Over the course of his three-decade career, designer Roy Sklarin has meticulously custom-tailored nearly unfathomable projects, from megayachts, luxury estates, and fanciful penthouses to fine dining venues and hyper-affluent pieds-à-terre. His reputation for unprecedented design, synergy, and on-schedule execution has allowed him to establish Sklarin Interiors as a worldwide design powerhouse.
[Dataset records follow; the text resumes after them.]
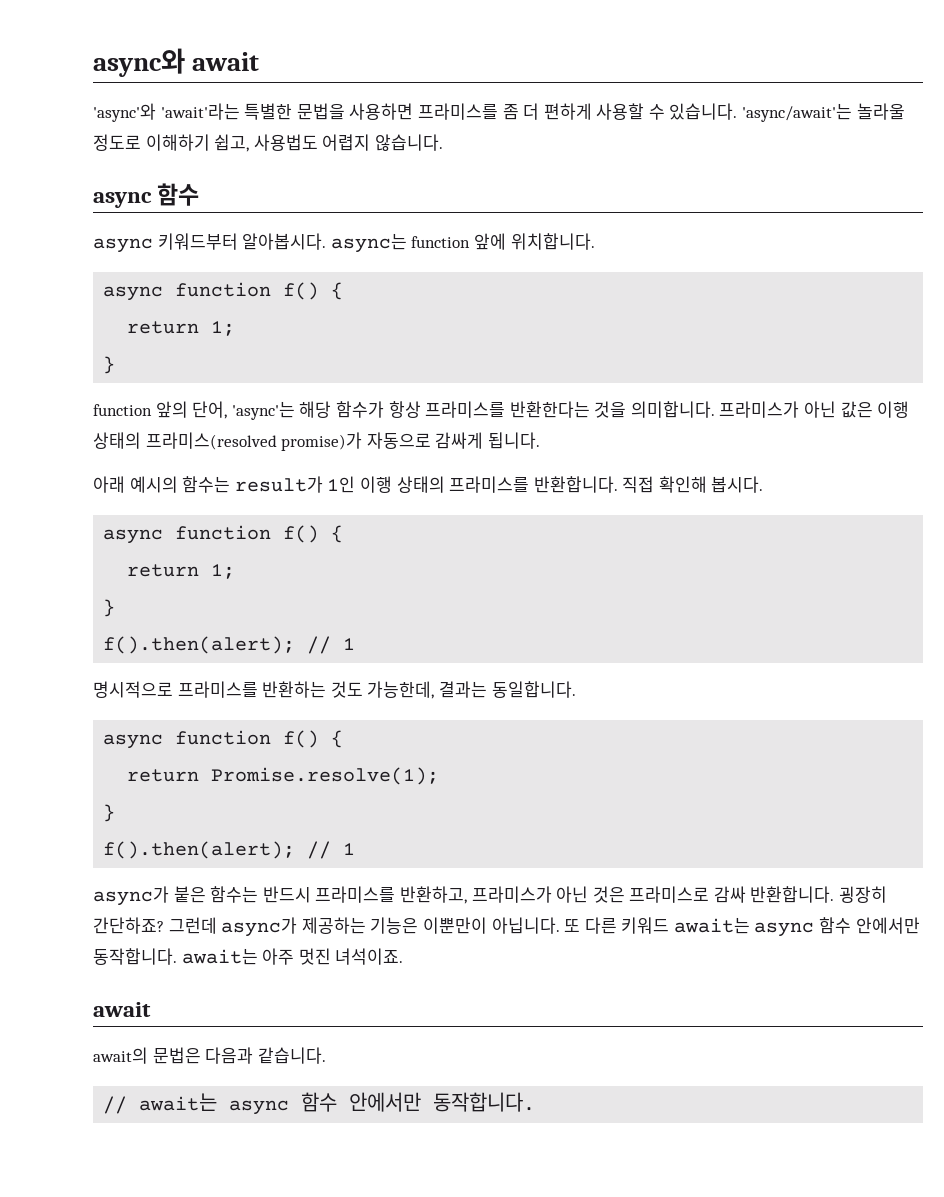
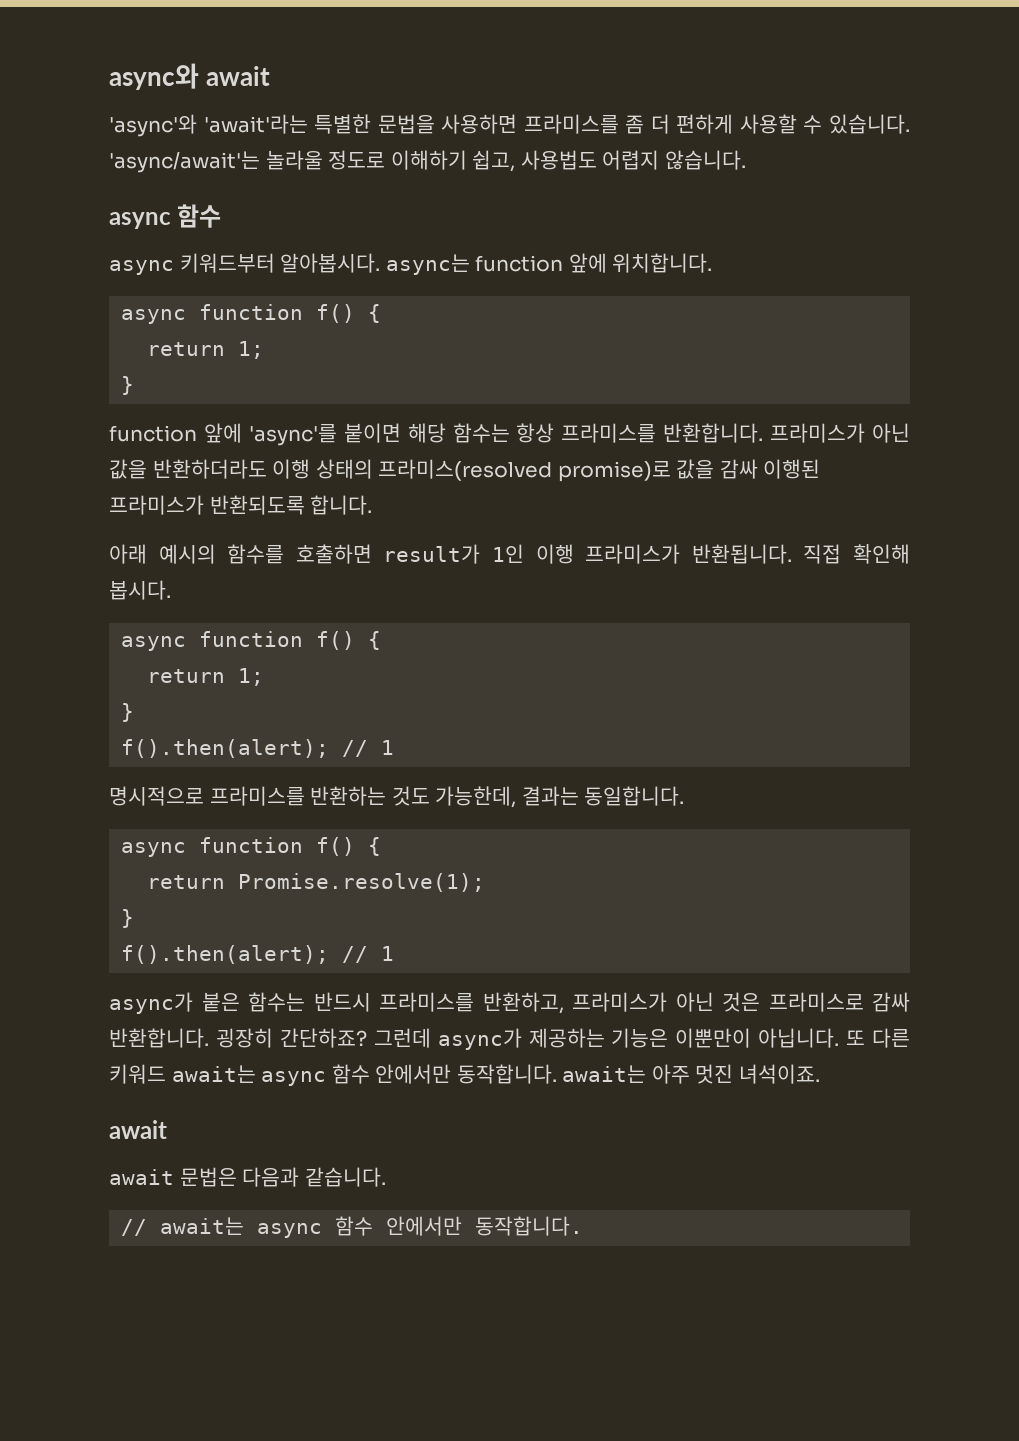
[155,401,910,420] [93,432,540,451] 앞의 단어, 'async'는 해당 함수가 항상 프라미스를 반환한다는 것을 의미합니다. 프라미스가 아닌 값은 이행 상태의 프라미스(resolved promise)가 자동으로 감싸게 됩니다. -> [203,423,911,446] [109,459,821,482] [109,495,373,515] 앞에 'async'를 붙이면 해당 함수는 항상 프라미스를 반환합니다. 프라미스가 아닌 값을 반환하더라도 이행 상태의 프라미스(resolved promise)로 값을 감싸 이행된 프라미스가 반환되도록 합니다.
[182,476,231,493] 함수는 -> [227,544,372,564] 함수를 호출하면
[396,476,618,493] 상태의 프라미스를 반환합니다. -> [585,544,792,564] 프라미스가 반환됩니다.
[93,1047,148,1064] await의 -> [109,1169,174,1185] await

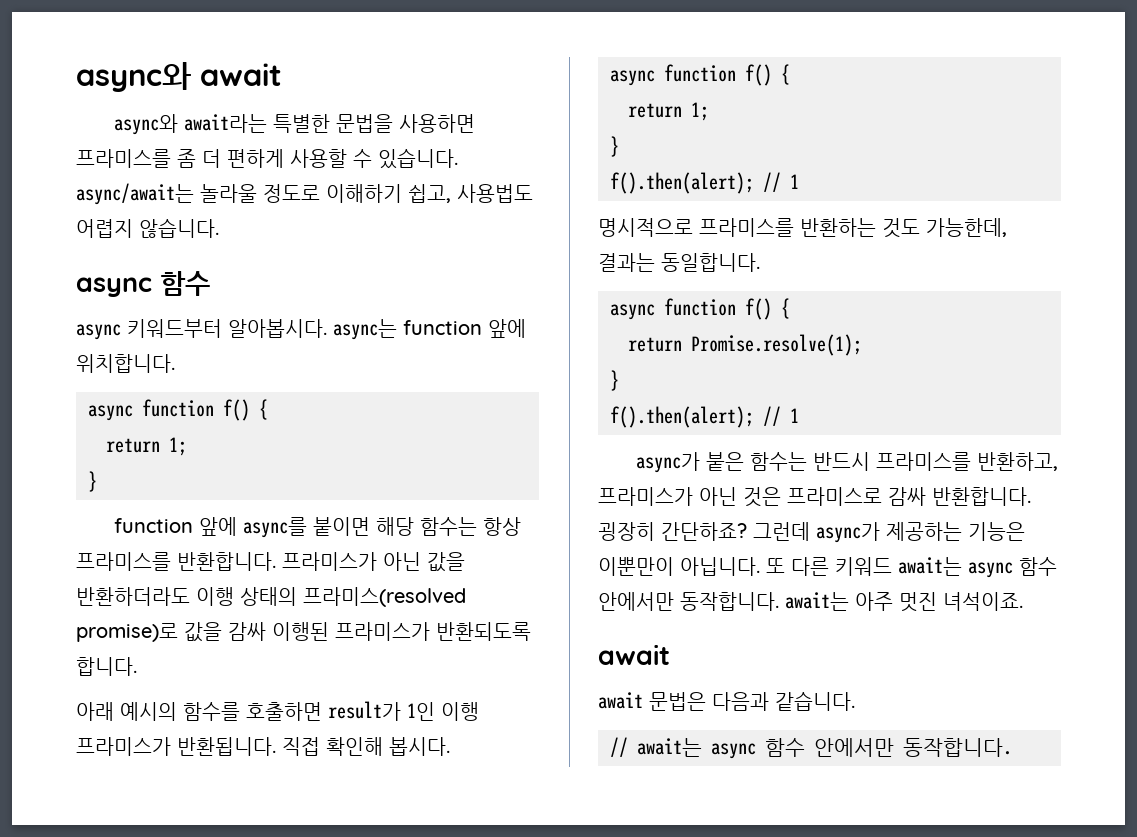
[109,114,308,137] 'async'와 'await'라는 -> [114,114,268,135] async와 await라는
[109,151,260,173] 'async/await'는 -> [76,183,194,205] async/await는
[248,424,337,446] 'async'를 -> [243,517,308,538] async를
His career path seems inevitable. Eschewing common childhood dreams of becoming a professional athlete or superhero, as a boy, Sklarin idealized his father, an architect who built a career during the Depression. He was exposed to a world of planning, design, and construction throughout his upbringing, and when he graduated from high school at the blithe age of 15, he chose to pursue an architectural degree from Pratt Institute. Upon graduation, he went to work for well-known architects, a career move that led him to realize his true passion: interior design. “My father used to say to me, ‘If you love what you do, then you’ll be the best at it,’” Sklarin says, “And I really find that to be true.”
In the mid-60s, when Sklarin was but 21 years old, he opened his own design firm in upstate New York. Despite his vernal age, he had vision light years ahead of his time; for an early project, he created one of the era’s first discos, called Backstage, complete with a rarely-before-seen acrylic dance floor. In 1974, his next venture channeled his nautical dreams, moving him to buoyant South Florida in the pursuit of creating interior and exterior yacht designs. In the late-70s, when yachts were uniformly red, white, and blue with white hulls and traditional interiors, Sklarin transformed the status quo by reimagining yachts as spectacular and contemporary homes. He introduced novel colors like burgandy and green to the yachting world, broke through ceilings to make rooms two-stories high, and adapted multi-level lighting.
While he started with small companies like Azimut and Striker, Sklarin dreamed bigger—mega-big, in fact. He reached out to a number of large yacht builders around the world about his ambitions of designing a yacht that would measure more than 100 feet—an unheard of length at the time. His calls were answered, and his dream job came in the form of the 110-foot Benetti design named Night Crossing, from Australian-based Lloyd Ships. Sklarin went to work refitting the yacht inside and out. In 1984, the Night Crossing team presented Sklarin’s sleek-sailing pièce de résistance at the Fort Lauderdale Boat Show. She received rave reviews and was featured on the covers of major magazines. Night Crossing was Sklarin’s undeniable launch into the wonderful world of megayachts, and for 11 years, he continually revolutionized conservatively designed ships of the past into alluring alcazars of the seas. The cutting-edge designs for Night Crossing—black and cream coloring, multi-height ceilings, striping to camouflage the portholes, piping around the front salon— subsequently were applied to numerous yachts built in Florida at the time. Prominent names, from the likes of the du Pont family to the big leagues of the sea including Bradford Marine and Roscioli Yachts, came knocking on Sklarin’s superiorly constructed door in search of catching his new wave of yacht design. He was the first interior designer to earn the International Lighting Engineer Award, beating out huge projects due to his work using unique lighting like neon. But yachting interiors would not be Roy Sklarin’s final calling, and he went from breaking Champagne across bows to breaking ground in residential design.
California dreaming all of his life, in 1985, Sklarin forged west to a coast on which he has now loved living for almost three decades. Upon arrival, he relinquished the ropes of yacht design and began his residential design firm. Sklarin Interiors is marked by drama and elegance on a grandiose level and prides itself on a range of aesthetics, from Sklarin’s preferred contemporary style to traditional interiors. His design team has traveled the world placing its Midas touch on whimsical projects in diversifying locales from Hawaii, California, Vegas, and New York, to Rio and France. Sklarin’s elite list of clientele boasts names like Cargill MacMillan, two executive vice presidents of IBM, George Barrie of Fabergé, Marilyn McCoo and Billy Davis Jr., and the former president and CEO of Motorola. What’s more, these high rollers keep coming back to Sklarin again and again. “About 90 percent of our current business is from repeat clients,” Sklarin states.